Genome-wide variation in cell-free DNA end-motif entropy predicts immunotherapy response in head and neck cancer.

Résumé

Une nouvelle étude a développé un biomarqueur non invasif, le score de diversité des motifs régionaux (rMDS), basé sur le séquençage du génome entier de l'ADN libre circulant (ADNlc) plasmatique. Ce biomarqueur prédit la réponse à l'immunothérapie chez les patients atteints de carcinome épidermoïde de la tête et du cou (HNSCC). Le rMDS a montré une performance supérieure aux métriques existantes pour distinguer les répondeurs des non-répondeurs au pembrolizumab. Les changements longitudinaux du rMDS sont associés à des régions génomiques liées à l'immunité et à la kératinisation, suggérant un lien avec la biologie des télomères. Un classificateur basé sur le rMDS a atteint une AUC élevée (0,89-0,99) et a été associé à une meilleure survie sans maladie.

Analyse

Clinique: Cette étude de phase II prospective et multi-institutionnelle identifie le rMDS comme un biomarqueur prédictif de la réponse à l'immunothérapie (pembrolizumab) chez les patients atteints de HNSCC. Le rMDS a démontré une capacité à prédire une meilleure survie sans maladie (HR 2,67), suggérant une actionnabilité clinique et un potentiel pour affiner la sélection des patients. Il surpasse l'expression de PD-L1 et la fraction tumorale, ce qui pourrait justifier son intégration dans les cadres d'évaluation des risques futurs, avec un impact clinique potentiel à moyen terme (3-5 ans) après confirmation par des études de phase III. Biomol: La découverte principale est le rMDS, une nouvelle métrique fragmentomique quantifiant l'entropie des motifs 5'-terminaux de l'ADNlc.

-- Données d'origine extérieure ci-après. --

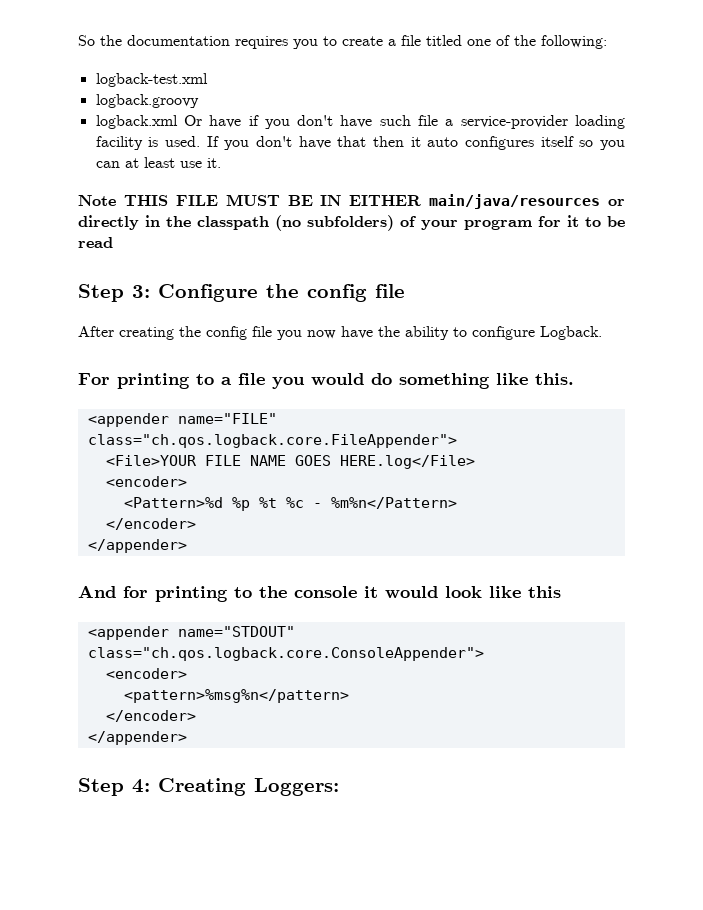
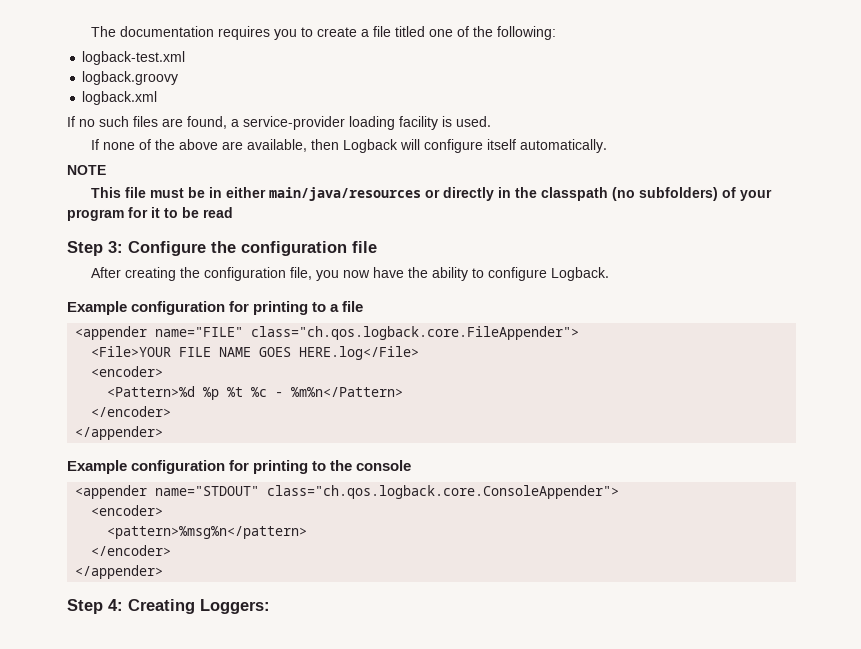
- So the documentation requires you to create a file titled one of the following:
+ The documentation requires you to create a file titled one of the following:
- logback.xml Or have if you don't have such file a service-provider loading facility is used. If you don't have that then it auto configures itself so you can at least use it.
- Note THIS FILE MUST BE IN EITHER main/java/resources or directly in the classpath (no subfolders) of your program for it to be read
+ logback.xml
+ If no such files are found, a service-provider loading facility is used.
+ If none of the above are available, then Logback will configure itself automatically.
+ NOTE
+ This file must be in either main/java/resources or directly in the classpath (no subfolders) of your program for it to be read
- Step 3: Configure the config file
+ Step 3: Configure the configuration file
- After creating the config file you now have the ability to configure Logback.
+ After creating the configuration file, you now have the ability to configure Logback.
- For printing to a file you would do something like this.
+ Example configuration for printing to a file
- And for printing to the console it would look like this
+ Example configuration for printing to the console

La technologie utilisée est le séquençage du génome entier (WGS) de l'ADNlc plasmatique, une approche non invasive. L'étude a analysé des échantillons longitudinaux de plasma, ce qui est crucial pour suivre la dynamique de la maladie et de la réponse au traitement. Le rMDS est biologiquement significatif, se localisant dans des régions enrichies en gènes liés à l'immunité et à la kératinisation, et suggère un lien avec la biologie des télomères. Bioinfo: L'étude a développé le rMDS, une nouvelle métrique fragmentomique, et un classificateur basé sur l'apprentissage automatique pour prédire la réponse. Ce modèle a été validé sur plusieurs ensembles de données, atteignant une AUC de 0,89 à 0,99, et a été comparé favorablement à des biomarqueurs établis comme l'expression de PD-L1 et la fraction tumorale. La robustesse et la performance du classificateur suggèrent un potentiel de déploiement clinique pour affiner la sélection des patients pour l'immunothérapie, potentiellement en remplaçant ou complétant des méthodes moins performantes.